Open mattansb opened 1 year ago
Hi @rvlenth,
Thanks for your help on the issue of dealing with missing data. I have taken your advice and solved this by allowing the user to pass a data=
argument with non-missing data, which I deal with in recover_data.lavaan()
.
For ref_grid()
and emmeans()
this seems to work fine.
However, for emtrends()
I am getting estimation problems. Using some debugging, I've found that when emtrends()
is called, it called recover_data()
twice, but only passes the user's data=
argument the first time. I'm assuming this in not intentional?
Thanks!
# remotes::install_github("mattansb/semTools") # install this PR
library(semTools)
library(emmeans)
data("mtcars")
raw_mtcars <- mtcars
mtcars$hp[1] <- NA
model <- " mpg ~ hp + drat + hp:drat "
fit <- sem(model, mtcars, missing = "fiml.x")
(rg <- ref_grid(fit,
lavaan.DV = "mpg",
data = raw_mtcars))
#> 'emmGrid' object with variables:
#> hp = 146.69
#> drat = 3.5966
rg@linfct
#> (Intercept) hp drat hp:drat
#> 1 1 146.6875 3.596563 527.5708
(emM <- emmeans(fit, ~ drat, var = "hp",
lavaan.DV = "mpg",
data = raw_mtcars))
#> drat emmean SE df asymp.LCL asymp.UCL
#> 3.6 20 0.614 Inf 18.8 21.2
#>
#> Confidence level used: 0.95
emM@linfct
#> (Intercept) hp drat hp:drat
#> [1,] 1 146.6875 3.596563 527.5708
(emT <- emtrends(fit, ~ drat, var = "hp",
lavaan.DV = "mpg",
data = raw_mtcars))
#> drat hp.trend SE df asymp.LCL asymp.UCL
#> 3.6 nonEst NA NA NA NA
#>
#> Confidence level used: 0.95
emT@linfct
#> (Intercept) hp drat hp:drat
#> [1,] 0 NA 0 NA
I'm not at all sure that it isn't intentional. The first call to ref_grid()
includes a hook to return the data, so that we can set up the difference quotients. The second time we call it, we put another hook that bypasses some stuff already done in the first call. I'll have to look at it to see if we need the data the second time.
I think it is right the way it is.
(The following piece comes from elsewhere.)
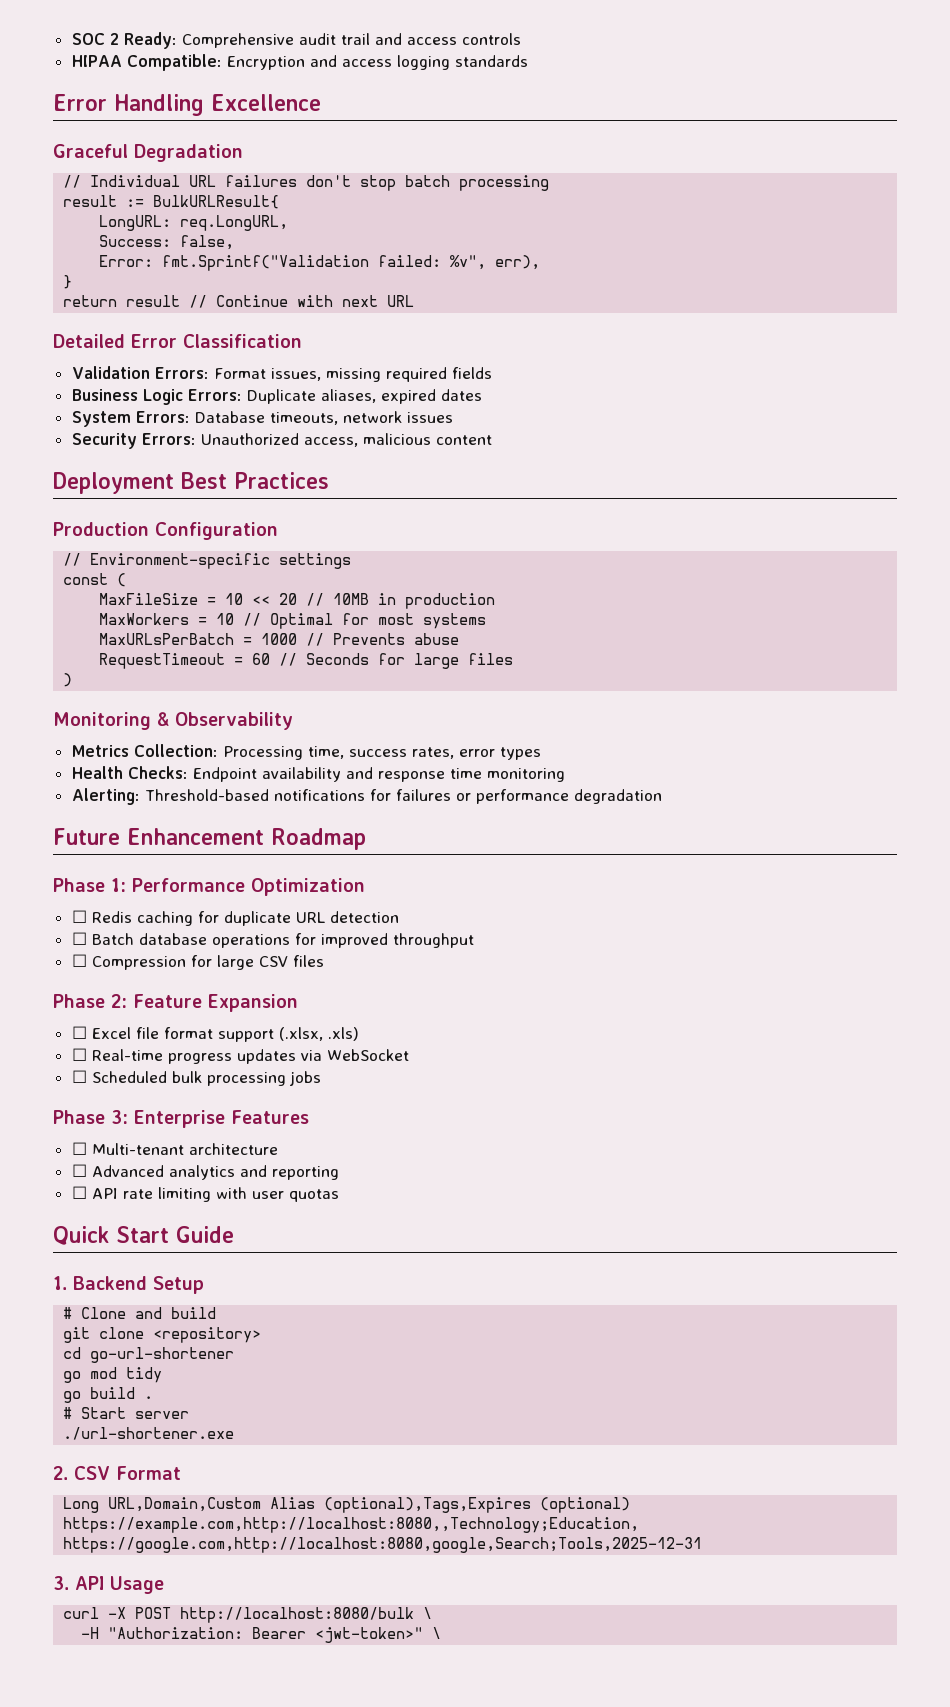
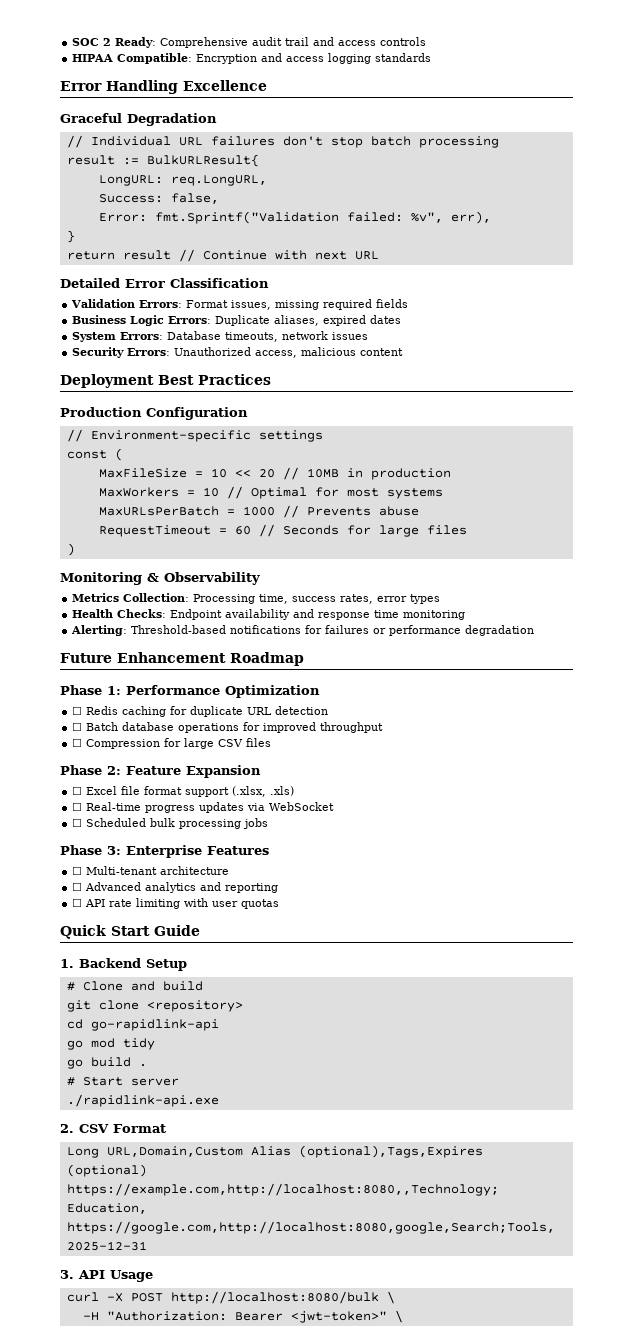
- cd go-url-shortener
+ cd go-rapidlink-api
- ./url-shortener.exe
+ ./rapidlink-api.exe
The setup for the first call to ref_grid()
includes this code:
rgargs = list(object = object, ...)
. . .
data = do.call("ref_grid", c(rgargs))
So if data
is included in the ...
in the emtrends()
call, it gets passed to ref_grid()
. As you can see, the purpose of that first call is to retrieve the data (via a special hook included in rgargs
).
The second call to ref_grid()
is
bigRG = do.call("ref_grid", c(rgargs, data = data))
where data
is the data already retrieved in the first call.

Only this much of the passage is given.